C'est leur peau qu'ils défendent, pas des principes moraux élastiques. Lorsqu'il s'agit de sauver la vie de ses enfants: il n'existe aucun interdit applicable dans la façon de les défendre. Quelle que soit l'arme de destruction massive à utiliser. Qui condamnerait les Chrétiens d'Irak s'ils avaient pu sauver leur peau en utilisant des armes interdites ? Et en plus, c'est la France qui avait placé les Alaouites dans cette position de bouclier au nationalisme islamiste.

Démocratie pacifique

À moins que, fiers l'expérience libyenne, et pressés de la réitérer, ces Messieurs s'obstinent de rêver à l'apparition soudaine et spontanée d'une démocratie pacifique en Syrie, en Arabie Saoudite et en Iran. Cependant, il reste étonnant de constater la «vista» des hommes politiques de 1936 comparée au manque d'anticipation de nos diplomates actuels et surtout leur absence d'esprit de synthèse en regard des événements autour de l'arabo-islamisme.

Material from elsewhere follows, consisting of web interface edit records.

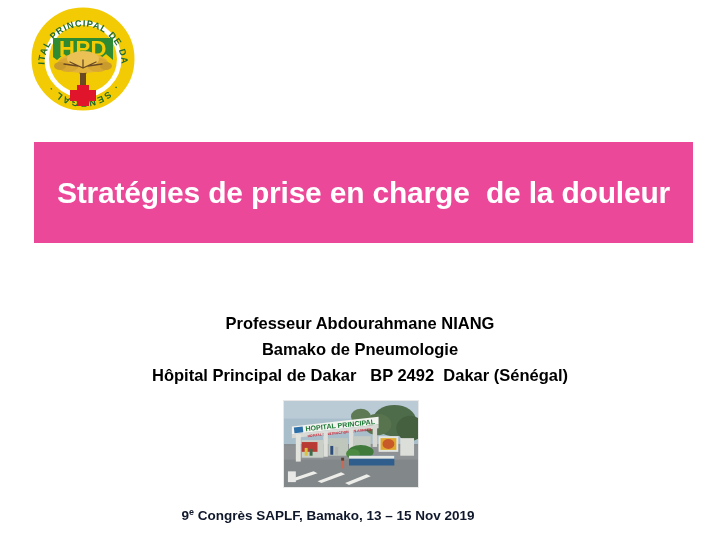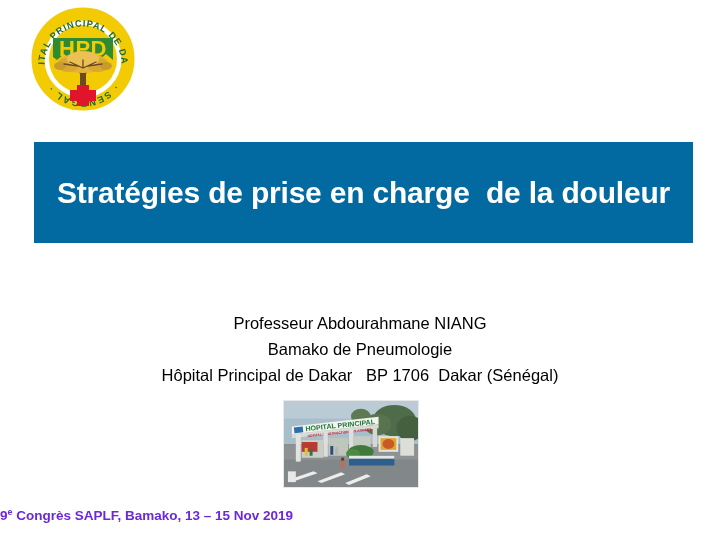"Stratégies de prise en charge" #title-banner { background: #0369a1 -> #ec4899 }
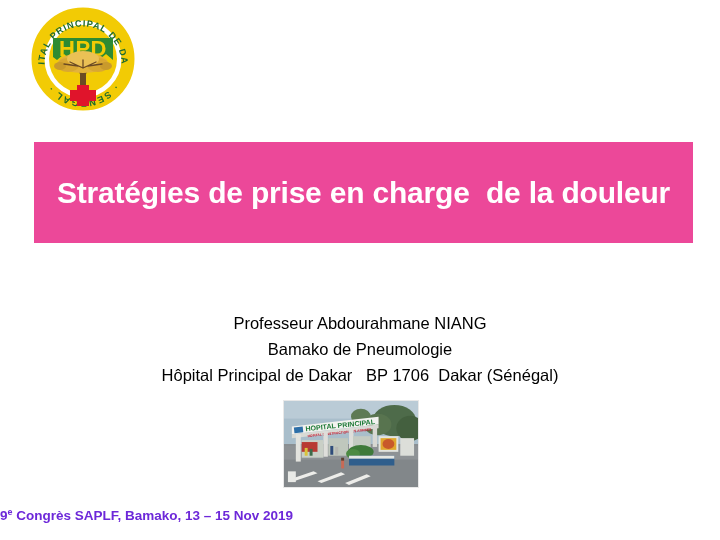"Professeur Abdourahmane NIANG" .author-line { font-weight: normal -> bold }
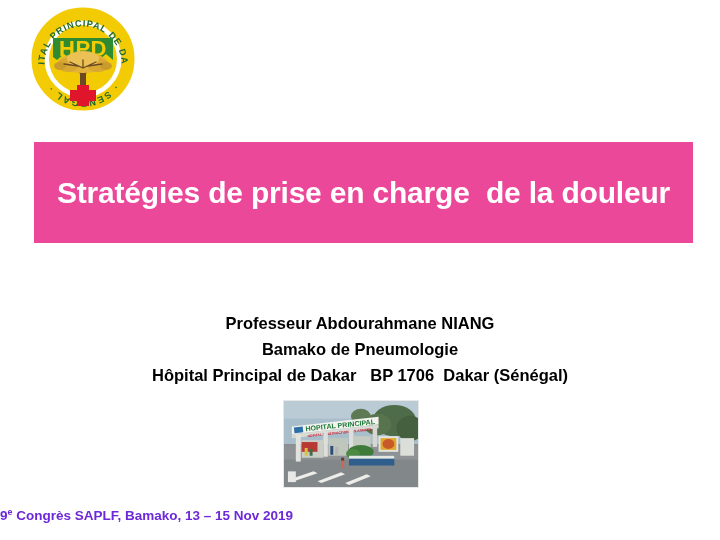"Hôpital Principal de Dakar BP" div.author-line { text: 1706 -> 2492 }
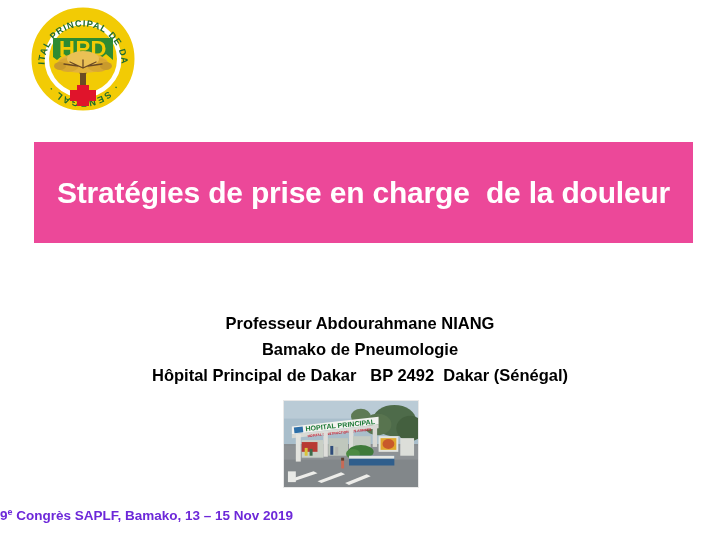"9e Congrès SAPLF, Bamako, 13" #footer-line { color: #6d28d9 -> #0f172a; text-align: none -> center }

En effet, trois mouvements principaux semblent se faire une guerre sans merci : Sunnites, Chiites et Frères musulmans.
Pourtant, les trois ont le même objectif annoncé et proclamé : islamiser le monde.  Ils ne différent que par la méthode : certains ont décidé de conquérir des territoires à partir de l'endroit où ils sont et d'étendre militairement leurs conquêtes, d'autres ont décidé d’insérer des multitudes de cellules actives dans les territoires à conquérir et de profiter de toute faiblesse locale pour occuper définitivement l'espace. Et devant ce projet clairement déclaré et non dissimulé, la seule préoccupation de nos diplomates est de chercher avec lequel des trois s'allier.
Les diplomates de 1936 avaient judicieusement analysé la solution. Elle consiste à armer et rendre invulnérables toutes les minorités de la région : Les Kurdes, les Alaouites et autres barrages à cet expansionnisme.

Mère-grand, comme vous avez de grandes dents… C'est pour mieux te convertir, mon enfant.

1 commentaire:

Bernard ALLOUCHE a dit…

Monsieur votre analyse est très structurée et donne une vision de la situation coté européen des plus parfaite.
Seulement il ne faut pas oublier l'administration Américaine qui a refusé de détrôner Assad dans le seul but d'entamer de futures négociations avec l'Iran
et par là même infligeant un sacré camouflet à la France.
L'Amérique prendra les décisions qui seront guidées par ses propres intérêts comme les Anglais au temps de leur colonialisme dans la région. La position de la France ou de l'Europe ne sera que secondaire.